We put up the remains of my small plastic greenhouse on Saturday.  I thought I had a lovely brand new cover for it (for just 50p in the Lidl one day sale last year) but although the width was right, it was too short by about 3 feet, and has gone back in the shed, and the old ripped cover put back on.  I ran out of compost yesterday, but not before I had potted up lots of dahlia tubers (two bags of 3 came from Lidl recently, for just £4 for 6 tubers).  Lidl ones are "Bora Bora", "Star Elite" (both red and yellow and pink and yellow combinations), 2 Cactus dahlias "Purple Gem" and a single (more expensive!) Bishop of Llandaff which is Scarlet with bronze leaves.  I start them in pots or else they get nobbled by the slugs . . .  I also have a Peony started off (Sarah Bernhart), two Phlox - a pink one called "Bright Eyes" and a red one.  These are dessicated roots, so I hope they grow.  Mum used to grow Phlox and Dahlias (and roses) so I think I am turning into her as a gardener.  She always had Nasturtiums too, and I started off some home-grown seed yesterday.  A couple of weeks ago I bought another Morrison Clematis, only £2 I think - a red one, "Earnest Markham",  I finally got around to putting that in a big pot yesterday, but don't know where it will go permanently.

Last year's seed packs from Wilko's autumn sale included several packet of Sarah Raven seeds (which I can't afford full price, but at 75% off were do-able).  So yesterday I sowed Cleome "Violet Queen", Verbena bonariensis, and Mixed Cut Flowers.  In a corner I have two Moneymaker tomato plants which I bought from our local PO at the weekend for 70p each.  I prefer to buy ones that someone else has had the bother of growing as without a proper greenhouse, I struggle growing from seed.

As soon as I have more compost, I will get my runner beans in trays (I grow "Scarlet Emperor" from home-saved seed).

Anyway, yesterday I weeded a bit more of the stone pathway to the greenhouse, and started to straighten the edge of the driveway, which is covered by stone chippings at the top, where we had several tons delivered a few years back.  What I uncover in my straightening up, then gets spread on the pathway.

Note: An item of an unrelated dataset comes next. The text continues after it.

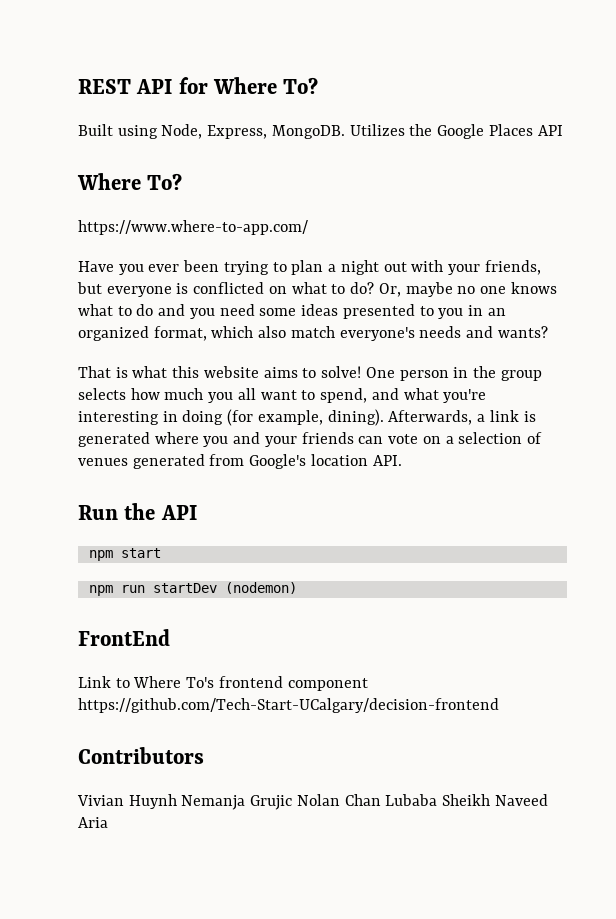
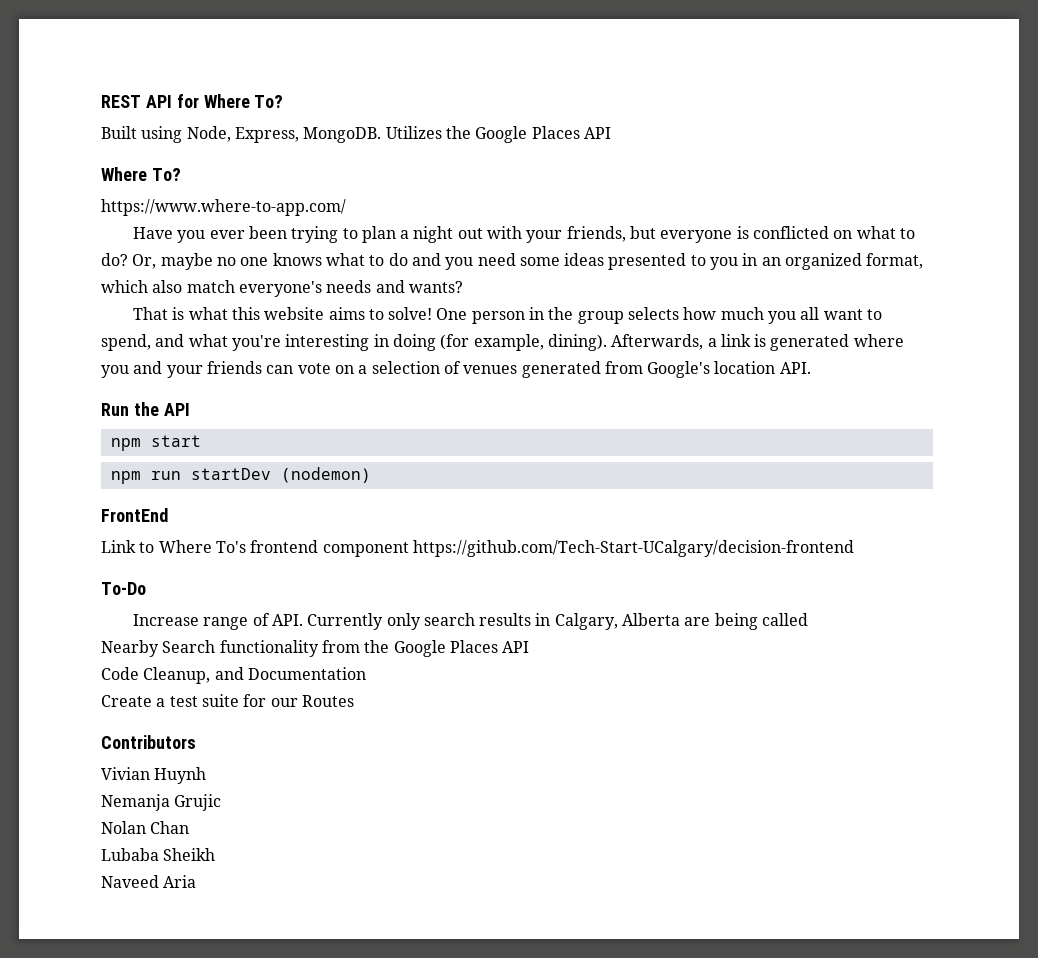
(499, 705) none -> [101,582,146,595] [132,613,809,630] [101,640,530,657] [101,667,366,684] [101,694,354,707] // To-Do // Increase range of API. Currently only search results in Calgary, Alberta are being called // Nearby Search functionality from the Google Places API // Code Cleanup, and Documentation // Create a test suite for our Routes
(177, 801) none -> (207, 775) //
(293, 802) none -> (222, 802) //
(381, 800) none -> (190, 827) //
(491, 800) none -> (216, 854) //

I carried on with the soft fruit patch - clearing all the brambles and weeds, covering in weed-surpressing membrane and then No. 2 muckheap for food and mulch.  I've done some of the blackcurrants and redcurrants, and yesterday started on the harder job of clearing around the young fruit trees and the very-overgrown raspberries.  I got two strips done and a lot of bramble scratches up my bare arms (it was T-shirt weather - around 70 deg. and WONDERFUL).

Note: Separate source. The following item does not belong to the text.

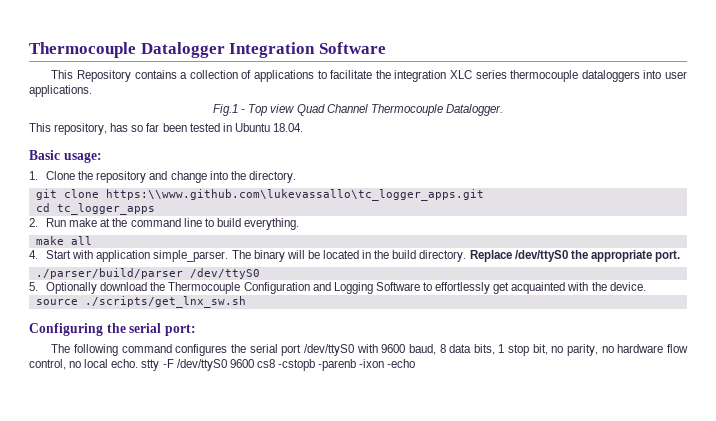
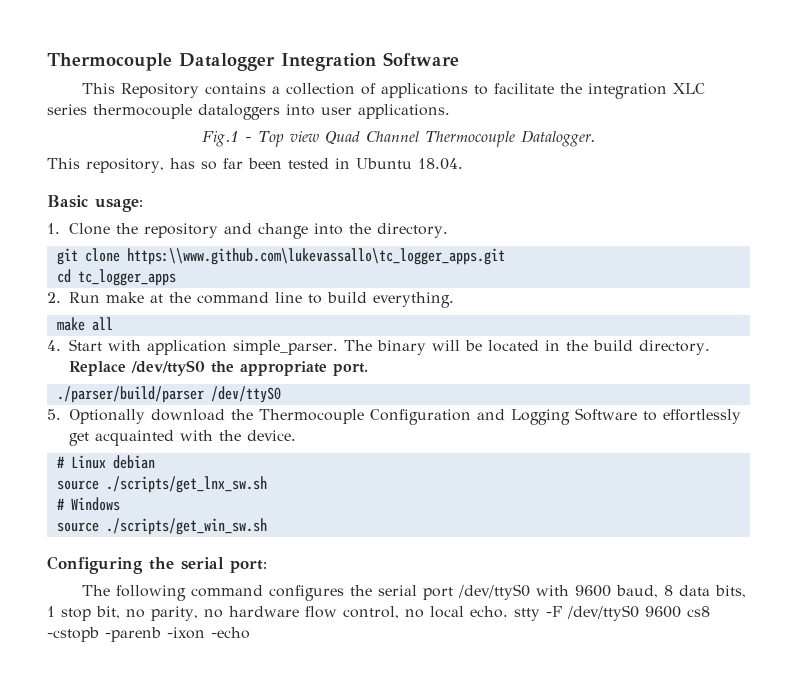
(646, 286) none -> [56,455,155,469] // # Linux debian
(246, 302) none -> [56,497,120,511] [56,518,267,535] // # Windows // source ./scripts/get_win_sw.sh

Whilst I worked, I thought.  I conjured up pictures of Florence, walking round its cobbled Medieval streets; the shop windows (ALL that leatherwork - jackets,coats, wallets, belts and the most wonderful handbacks - I'm not a handbag person, but I could have bought quite a few!  One afternoon we walked for 40 minutes in search of the little Patisserie where we had seen some gorgeous pastries with fresh fruit which was the only thing I REALLY fancied eating that day.  Eventually we tracked it down and there was one fruit pie left - it was DIVINE.  M&S's alternative bought on our return was very disappointing . . .  I thought of the religious artwork we had seen in the galleries and in Sante Croce (another post to come, photo heavy).  I debated the significance of the religious symbolism I had seen, including the theme of the Christ-child holding a bird - usually a Goldfinch - and when I researched this on my return, I discovered that it was symbolic of the Resurrection to come.  Birds like the Goldfinch, Linnet and Robin were used - their splashes of red colouring denoting the splashes of blood from Christ's crown of thorns which the little bird had tried to remove.  See link..

Moving away from Florence - though the sun reminded me of our time there - my mind moved to the book about artist A J Munnings I had just finished, and thoroughly enjoyed and which I can recommend: "Summer in February". (I have asked for the DVD for my birthday).  It tells of his time in Cornwall, in an artists' colony at Lamorna, a spin-off of the one at Newlyn, and his marriage which ended up in his wife's suicide.  Her first attempt had been on the honeymoon so something was obviously VERY wrong with their relationship.  I pondered that a lot as I pulled out handfuls of grass and chopped brambles into small pieces for ease of disposal.  Was it the shock of sex?  Did she have second thoughts about their relationship?  He sounded a rather abrupt and strong-tempered man in the book (I don't know if that was the case in real-life, but the author, Jonathan Smith, had obviously done plenty of research and read biographies as well as Munnings' biographies.  Was she in love with someone else - as suggested in the book - and didn't realize her mistake in marrying Munnings until it was too late?  We will probably never know . . .

As my OH had cut the lawns, my final hour out in the garden was spend starting to edge them, and weed.  I started at one margin of the pond and made good progress, though I am still trying to eradicate the thuggish stripey "decorative" grass I foolishly planted out there . . .  it gets EVERYWHERE, and particularly enjoys growing inbetween the stones creating the pond margins. . .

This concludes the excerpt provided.